Start of Block

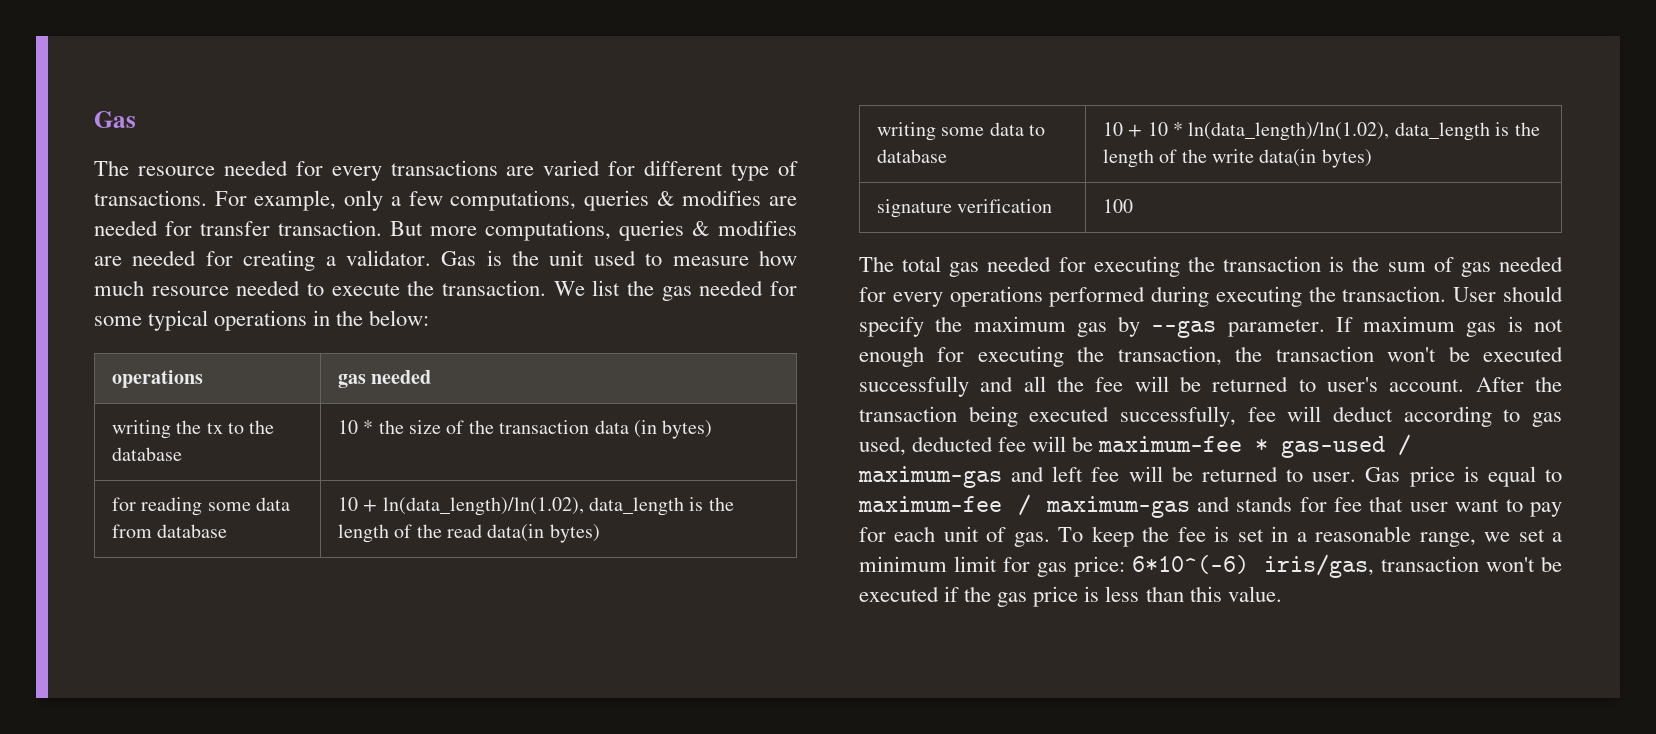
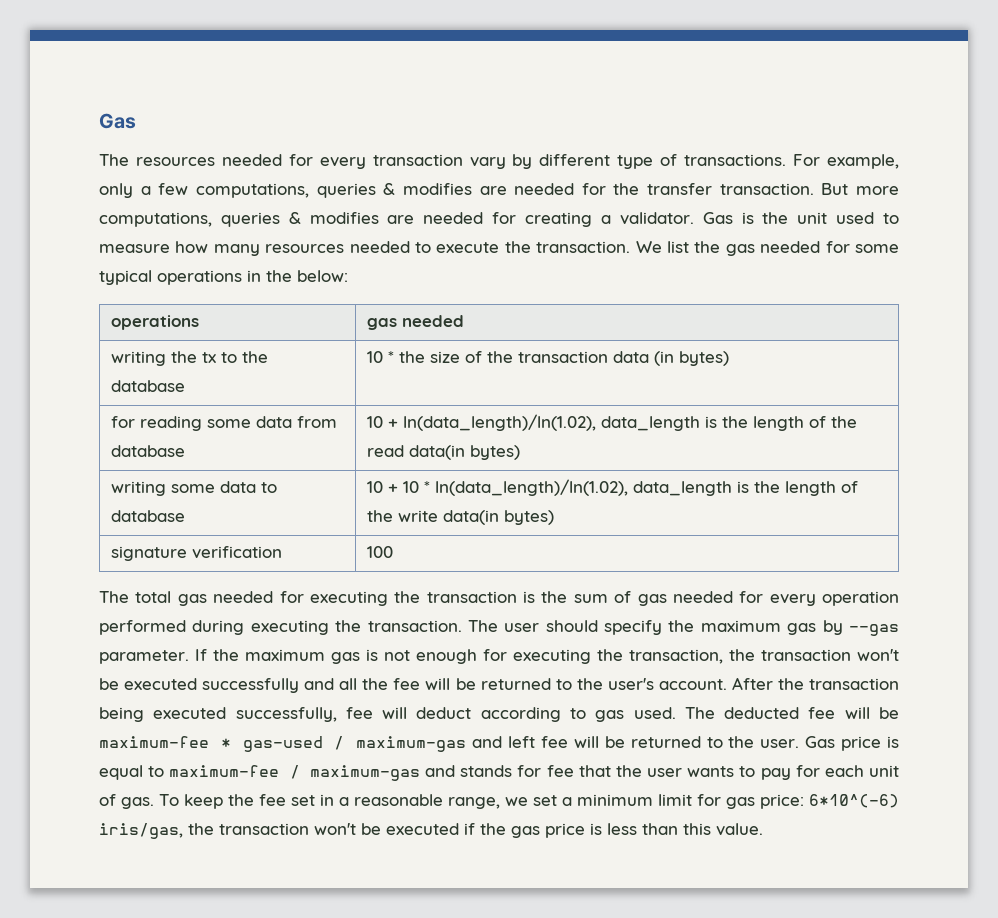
- The resource needed for every transactions are varied for different type of transactions.
+ The resources needed for every transaction vary by different type of transactions.
- For example, only a few computations, queries & modifies are needed for transfer transaction.
+ For example, only a few computations, queries & modifies are needed for the transfer transaction.
- Gas is the unit used to measure how much resource needed to execute the transaction.
+ Gas is the unit used to measure how many resources needed to execute the transaction.
- The total gas needed for executing the transaction is the sum of gas needed for every operations performed during executing the transaction.
+ The total gas needed for executing the transaction is the sum of gas needed for every operation performed during executing the transaction.
- User should specify the maximum gas by --gas parameter.
+ The user should specify the maximum gas by --gas parameter.
- If maximum gas is not enough for executing the transaction, the transaction won't be executed successfully and all the fee will be returned to user's account.
+ If the maximum gas is not enough for executing the transaction, the transaction won't be executed successfully and all the fee will be returned to the user's account.
- After the transaction being executed successfully, fee will deduct according to gas used, deducted fee will be maximum-fee * gas-used / maximum-gas and left fee will be returned to user.
+ After the transaction being executed successfully, fee will deduct according to gas used. The deducted fee will be maximum-fee * gas-used / maximum-gas and left fee will be returned to the user.
- Gas price is equal to maximum-fee / maximum-gas and stands for fee that user want to pay for each unit of gas.
+ Gas price is equal to maximum-fee / maximum-gas and stands for fee that the user wants to pay for each unit of gas.
- To keep the fee is set in a reasonable range, we set a minimum limit for gas price: 6*10^(-6) iris/gas, transaction won't be executed if the gas price is less than this value.
+ To keep the fee set in a reasonable range, we set a minimum limit for gas price: 6*10^(-6) iris/gas, the transaction won't be executed if the gas price is less than this value.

End of Block

EXERCISE DETAILS: I would like the data copied exactly as it stands, with no pictures included.

EXERCISE ANSWER:
- The resource needed for every transactions are varied for different type of transactions.
+ The resources needed for every transaction vary by different type of transactions.
- For example, only a few computations, queries & modifies are needed for transfer transaction.
+ For example, only a few computations, queries & modifies are needed for the transfer transaction.
- Gas is the unit used to measure how much resource needed to execute the transaction.
+ Gas is the unit used to measure how many resources needed to execute the transaction.
- The total gas needed for executing the transaction is the sum of gas needed for every operations performed during executing the transaction.
+ The total gas needed for executing the transaction is the sum of gas needed for every operation performed during executing the transaction.
- User should specify the maximum gas by --gas parameter.
+ The user should specify the maximum gas by --gas parameter.
- If maximum gas is not enough for executing the transaction, the transaction won't be executed successfully and all the fee will be returned to user's account.
+ If the maximum gas is not enough for executing the transaction, the transaction won't be executed successfully and all the fee will be returned to the user's account.
- After the transaction being executed successfully, fee will deduct according to gas used, deducted fee will be maximum-fee * gas-used / maximum-gas and left fee will be returned to user.
+ After the transaction being executed successfully, fee will deduct according to gas used. The deducted fee will be maximum-fee * gas-used / maximum-gas and left fee will be returned to the user.
- Gas price is equal to maximum-fee / maximum-gas and stands for fee that user want to pay for each unit of gas.
+ Gas price is equal to maximum-fee / maximum-gas and stands for fee that the user wants to pay for each unit of gas.
- To keep the fee is set in a reasonable range, we set a minimum limit for gas price: 6*10^(-6) iris/gas, transaction won't be executed if the gas price is less than this value.
+ To keep the fee set in a reasonable range, we set a minimum limit for gas price: 6*10^(-6) iris/gas, the transaction won't be executed if the gas price is less than this value.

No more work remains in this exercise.